Images of Displeasure
- If not now, when? by Primo Levi, translated by William Weaver
Joseph, 331 pp, £10.95, April 1986, ISBN 0 7181 2668 8
- The Afternoon Sun by David Pryce-Jones
Weidenfeld, 214 pp, £8.95, March 1986, ISBN 0 297 78822 1
- August in July by Carlo Gebler
Hamish Hamilton, 188 pp, £9.95, March 1986, ISBN 0 241 11787 9
Norman Tebbit, Conservative Party Chairman, was displeased by television coverage of the American attack on Libya. British public opinion had swung so decisively against the raid, he said, because of the pictures people had seen on their television sets. Not pictures of bombed-out military installations, which would have been all right, but pictures of dead and wounded civilians. Pictures, in fact, not unlike those pictures of Mr Tebbit which became emblematic of the Brighton bombing two years ago, and which doubtless did a lot to turn the public against the justice of that assault too.
Like all modern statesmen and propagandists, Mr Tebbit understands the importance of keeping the news figurative, especially in time of war. Provided the cameras can be muzzled, this isn’t difficult, since we are slow to grasp the actuality of other people’s suffering, and quick even to forget our own, once it is past. We are also disposed towards angry fantasy, the projecting upon someone or something outside ourselves of all that is bad in the world and in us. In The Man Without Qualities, Robert Musil called this process the making of ‘displeasure-images’, and identified it as ‘part of the oldest psychotechnical apparatus mankind possesses’. Together with our tendency to take things figuratively, this is the mechanism which complies with states in the fashioning of enemies (the American imperialist aggressor, Libya, the Soviets, the Argies), larger than life and less than living, for whom no punishment is too dreadful.
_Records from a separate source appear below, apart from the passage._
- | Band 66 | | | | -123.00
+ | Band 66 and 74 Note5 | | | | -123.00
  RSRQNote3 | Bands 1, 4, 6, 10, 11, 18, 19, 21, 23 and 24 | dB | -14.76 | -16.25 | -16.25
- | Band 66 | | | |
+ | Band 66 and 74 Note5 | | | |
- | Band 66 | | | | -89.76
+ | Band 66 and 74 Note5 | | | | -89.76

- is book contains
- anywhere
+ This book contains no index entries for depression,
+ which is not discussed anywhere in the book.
‘So it is that the good Christian projects his defects into the good Jew.’ So it was that ‘in the last years before the war’ – the First War – ‘one of the most magnificent and popular means of satisfying this queer need’ for a displeasure-image ‘was Prussian Germany’. Within ten years of the publication of Musil’s words, Jewry and Germany had furnished the world with displeasure-images of monstrous proportions, exploited to justify the near-extermination of a race and the damning of a nation. Forty years later, there are still Germans who will maintain that the Holocaust was an anti-German fabrication. A recent opinion poll in Austria found that only 12 per cent of Austrians would call for the resignation of a politician who made anti-semitic remarks. In Britain children continue to lap up comic strips and TV films portraying the Germans as a nation of monsters.
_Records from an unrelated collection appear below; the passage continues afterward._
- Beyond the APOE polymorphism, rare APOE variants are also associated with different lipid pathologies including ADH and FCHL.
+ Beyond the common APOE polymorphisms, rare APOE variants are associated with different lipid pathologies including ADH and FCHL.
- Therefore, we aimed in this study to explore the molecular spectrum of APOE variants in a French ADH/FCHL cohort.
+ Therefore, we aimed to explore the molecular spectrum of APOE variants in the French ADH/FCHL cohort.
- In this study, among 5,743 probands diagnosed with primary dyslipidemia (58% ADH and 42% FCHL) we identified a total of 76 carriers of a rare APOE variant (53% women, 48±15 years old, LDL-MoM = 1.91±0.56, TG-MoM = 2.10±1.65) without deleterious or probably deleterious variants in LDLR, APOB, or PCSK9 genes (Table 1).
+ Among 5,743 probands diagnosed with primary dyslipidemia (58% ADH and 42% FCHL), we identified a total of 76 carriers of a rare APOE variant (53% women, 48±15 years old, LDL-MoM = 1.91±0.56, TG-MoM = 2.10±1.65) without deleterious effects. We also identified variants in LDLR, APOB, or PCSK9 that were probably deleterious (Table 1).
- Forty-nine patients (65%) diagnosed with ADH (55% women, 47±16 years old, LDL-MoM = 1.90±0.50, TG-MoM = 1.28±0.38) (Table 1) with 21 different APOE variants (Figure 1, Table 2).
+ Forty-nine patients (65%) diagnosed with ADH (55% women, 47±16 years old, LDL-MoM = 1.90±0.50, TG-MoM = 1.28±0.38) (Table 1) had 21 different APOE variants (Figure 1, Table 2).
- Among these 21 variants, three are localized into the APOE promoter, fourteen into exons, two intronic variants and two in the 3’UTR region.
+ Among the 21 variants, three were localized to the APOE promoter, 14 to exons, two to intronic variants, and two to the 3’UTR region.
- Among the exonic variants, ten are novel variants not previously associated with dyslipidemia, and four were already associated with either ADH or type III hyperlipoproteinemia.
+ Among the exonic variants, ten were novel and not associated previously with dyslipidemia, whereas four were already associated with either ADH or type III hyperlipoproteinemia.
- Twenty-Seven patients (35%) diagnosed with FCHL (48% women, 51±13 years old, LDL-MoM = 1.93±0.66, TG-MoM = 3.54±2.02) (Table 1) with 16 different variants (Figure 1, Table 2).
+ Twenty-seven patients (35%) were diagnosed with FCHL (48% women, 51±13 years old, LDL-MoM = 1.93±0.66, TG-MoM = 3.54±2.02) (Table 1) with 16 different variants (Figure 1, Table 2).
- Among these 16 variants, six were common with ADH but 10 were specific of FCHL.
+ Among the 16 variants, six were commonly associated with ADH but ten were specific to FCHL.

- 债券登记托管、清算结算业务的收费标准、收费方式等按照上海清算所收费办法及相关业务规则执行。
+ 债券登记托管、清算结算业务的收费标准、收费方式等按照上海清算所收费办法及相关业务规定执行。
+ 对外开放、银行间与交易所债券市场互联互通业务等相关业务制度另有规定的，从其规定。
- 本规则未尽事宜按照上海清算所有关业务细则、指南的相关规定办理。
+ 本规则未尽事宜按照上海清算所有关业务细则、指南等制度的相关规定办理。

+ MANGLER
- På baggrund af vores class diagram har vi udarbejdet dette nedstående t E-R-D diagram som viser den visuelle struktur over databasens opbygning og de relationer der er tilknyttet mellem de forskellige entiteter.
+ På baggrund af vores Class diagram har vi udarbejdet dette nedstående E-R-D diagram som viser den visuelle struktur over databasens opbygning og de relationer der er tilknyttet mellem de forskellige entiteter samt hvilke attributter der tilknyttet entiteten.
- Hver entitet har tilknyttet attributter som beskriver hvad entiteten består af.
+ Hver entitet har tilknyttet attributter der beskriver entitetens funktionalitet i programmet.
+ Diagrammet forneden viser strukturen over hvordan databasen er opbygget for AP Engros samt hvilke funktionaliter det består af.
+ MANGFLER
Oddly enough, the most effective instrument for disabusing us of our displeasure-images, and bringing home to us that things actually do happen, is fiction, because when it is good, it allows us to experience as particular realities that are otherwise theoretical and remote. No one who has watched the war episodes of Heimat, Edgar Reitz’s film chronicle of life in a German village, could honestly continue to explain the rise of Nazism by reference to the categories of British war mythology. Equally, no one could read Primo Levi’s If not now, when? and be in any doubt as to the extent or actuality of the suffering and barbarism for which Germany in those years was primarily, if not solely, responsible.